How might a good economist reconcile the goods and evils of sweatshops?
“Labor injustice” must be clearly defined. Low wages, long hours and less-than-desirable conditions should not be considered unjust, assuming this information is available to workers before they choose to work at a given sweatshop. This is a voluntary decision and as Powell makes clear in his analysis, it is better than their alternatives. The definition of “labor injustice” should be more narrowly defined as coercion and violation of human rights. When sweatshop employers use any force, violence or breach a contract with employees, then we have a problem.

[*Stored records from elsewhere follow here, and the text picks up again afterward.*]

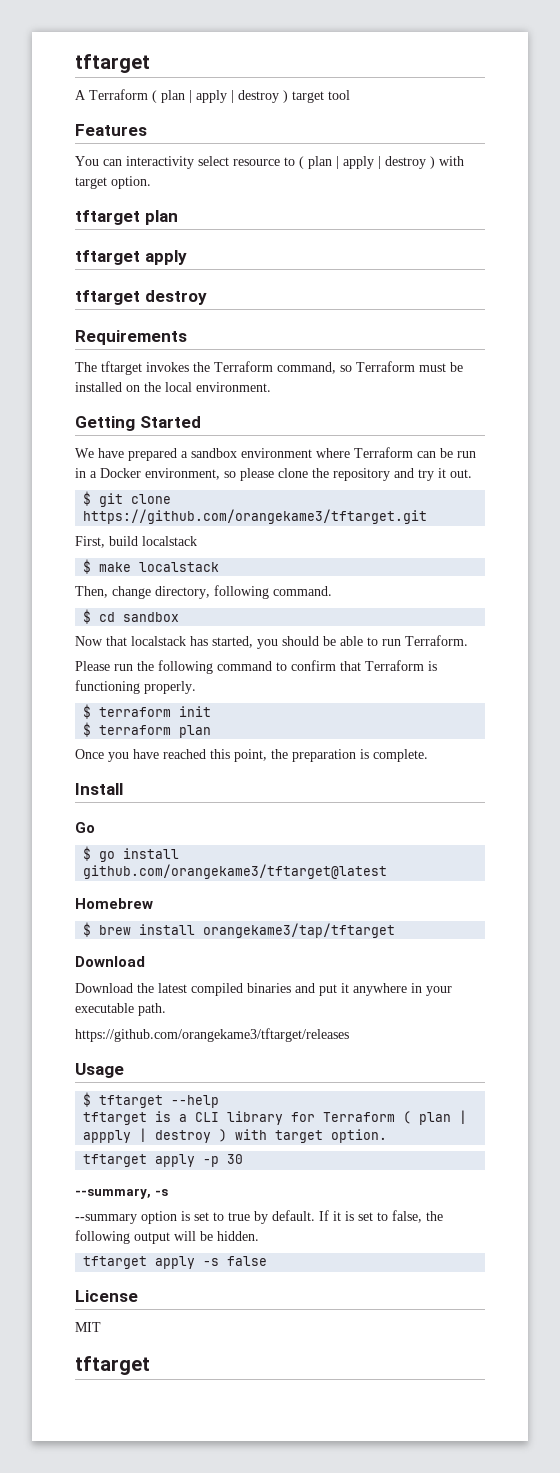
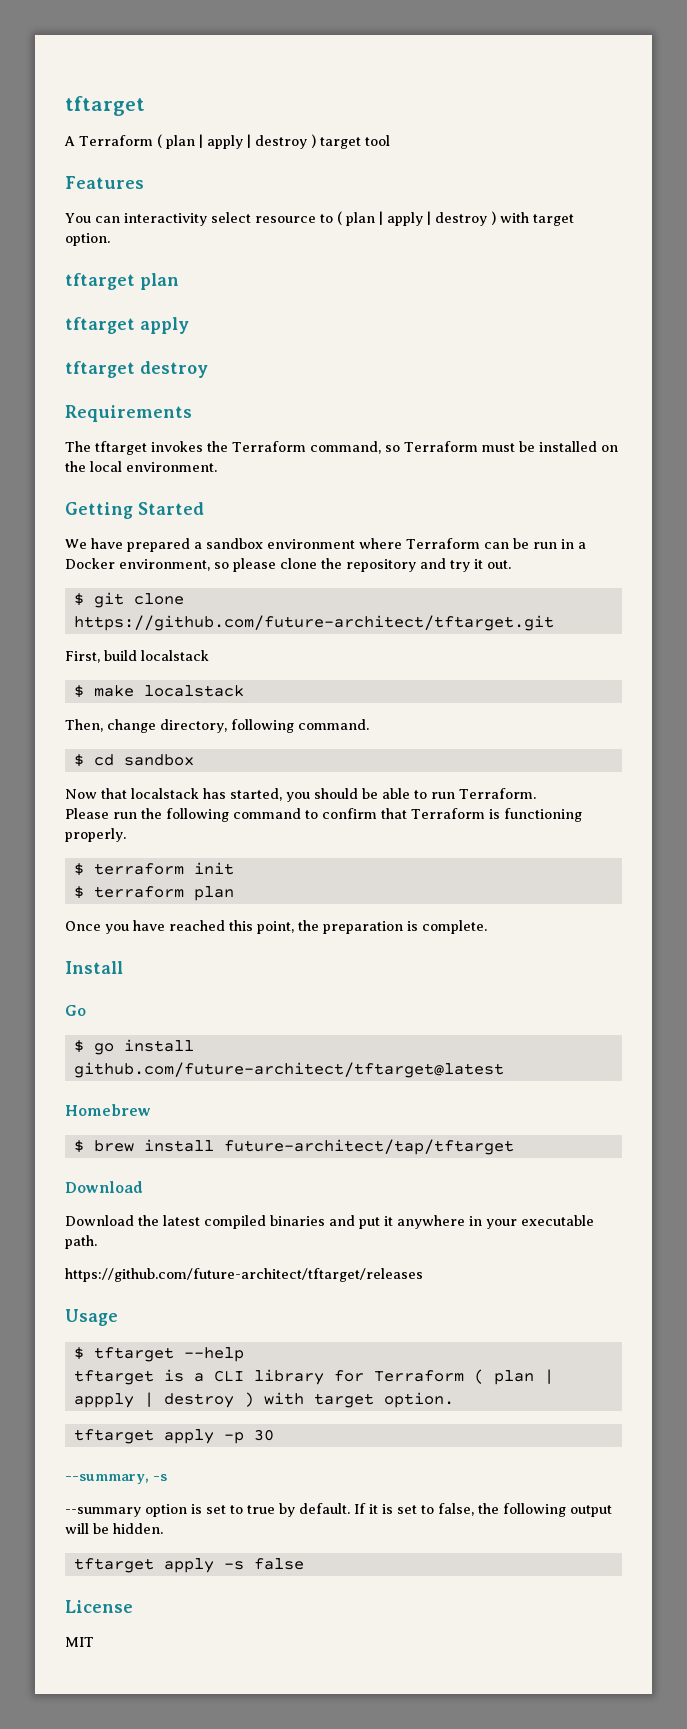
- $ git clone https://github.com/orangekame3/tftarget.git
+ $ git clone https://github.com/future-architect/tftarget.git
- $ go install github.com/orangekame3/tftarget@latest
+ $ go install github.com/future-architect/tftarget@latest
- $ brew install orangekame3/tap/tftarget
+ $ brew install future-architect/tap/tftarget
- https://github.com/orangekame3/tftarget/releases
+ https://github.com/future-architect/tftarget/releases
  MIT
- tftarget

Understanding the relationship between sweatshops and human rights is key. There is sometimes a correlation between sweatshops and violation of human rights, but this relationship is not causal because violence occurs everywhere—on the streets, at school and at home. Any perpetuating injustice existing in sweatshops may instead be a symptom of a corrupt government and law enforcement. Rather than demonizing all sweatshops for the evils committed by certain individuals in a few sweatshops, economists and human-rights activists must fight side-by-side for human rights without destroying the opportunities sweatshops provide for the poor.

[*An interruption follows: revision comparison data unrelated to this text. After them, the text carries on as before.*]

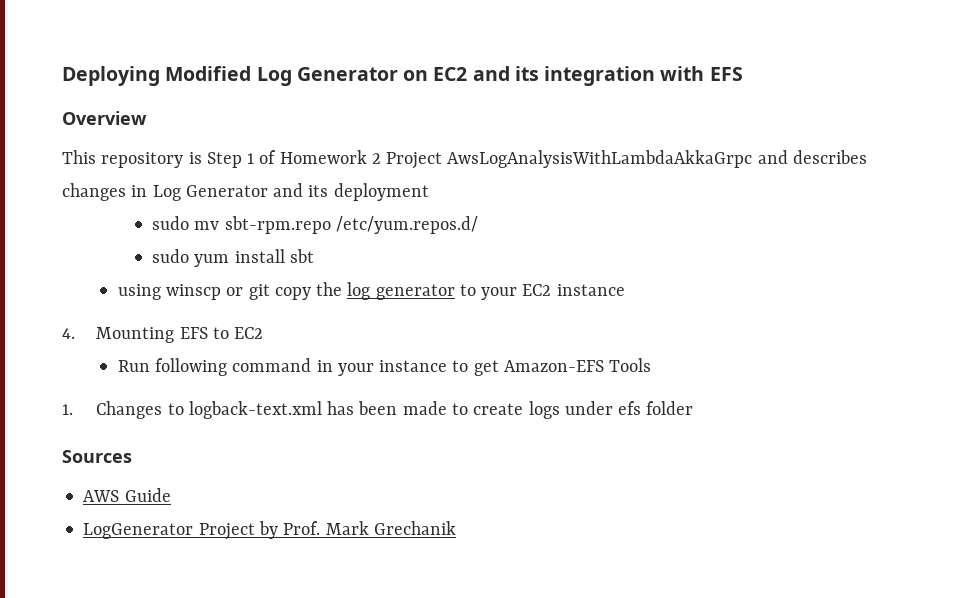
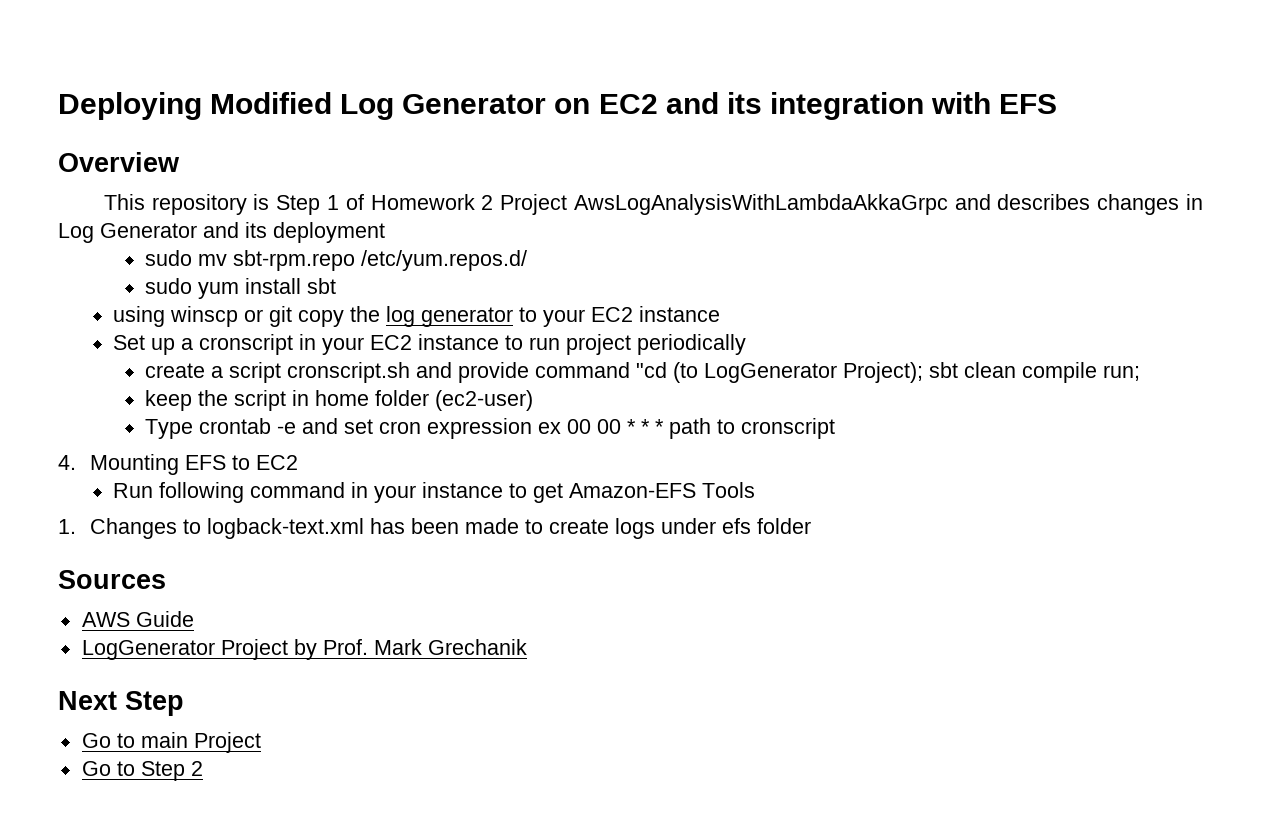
+ Set up a cronscript in your EC2 instance to run project periodically
+ create a script cronscript.sh and provide command "cd (to LogGenerator Project); sbt clean compile run;
+ keep the script in home folder (ec2-user)
+ Type crontab -e and set cron expression ex 00 00 * * * path to cronscript
+ Next Step
+ Go to main Project
+ Go to Step 2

Earlier this year, my mother joined a medical mission trip to Haiti with a group from our church. Their translator, Tito, gave their group a tour around Ounaminthe, Haiti, near the border of the Dominican Republic. He expressed the devastation the earthquake brought, surging unemployment to an estimated 90% and leaving Haitians desperate for work. However, he positively pointed to a bridge that many Haitians crossed into the Dominican Republic every morning to work at a Levi Strauss sweatshop. Levi’s built the bridge funneling straight from the town into the sweatshop, allowing workers to avoid the required bribes of corrupt border patrol agents. Tito expressed his excitement and gratitude to be one of the few fortunate enough to work part time at the sweatshop.
Let us not punish hard workers like Tito for the crimes of the few.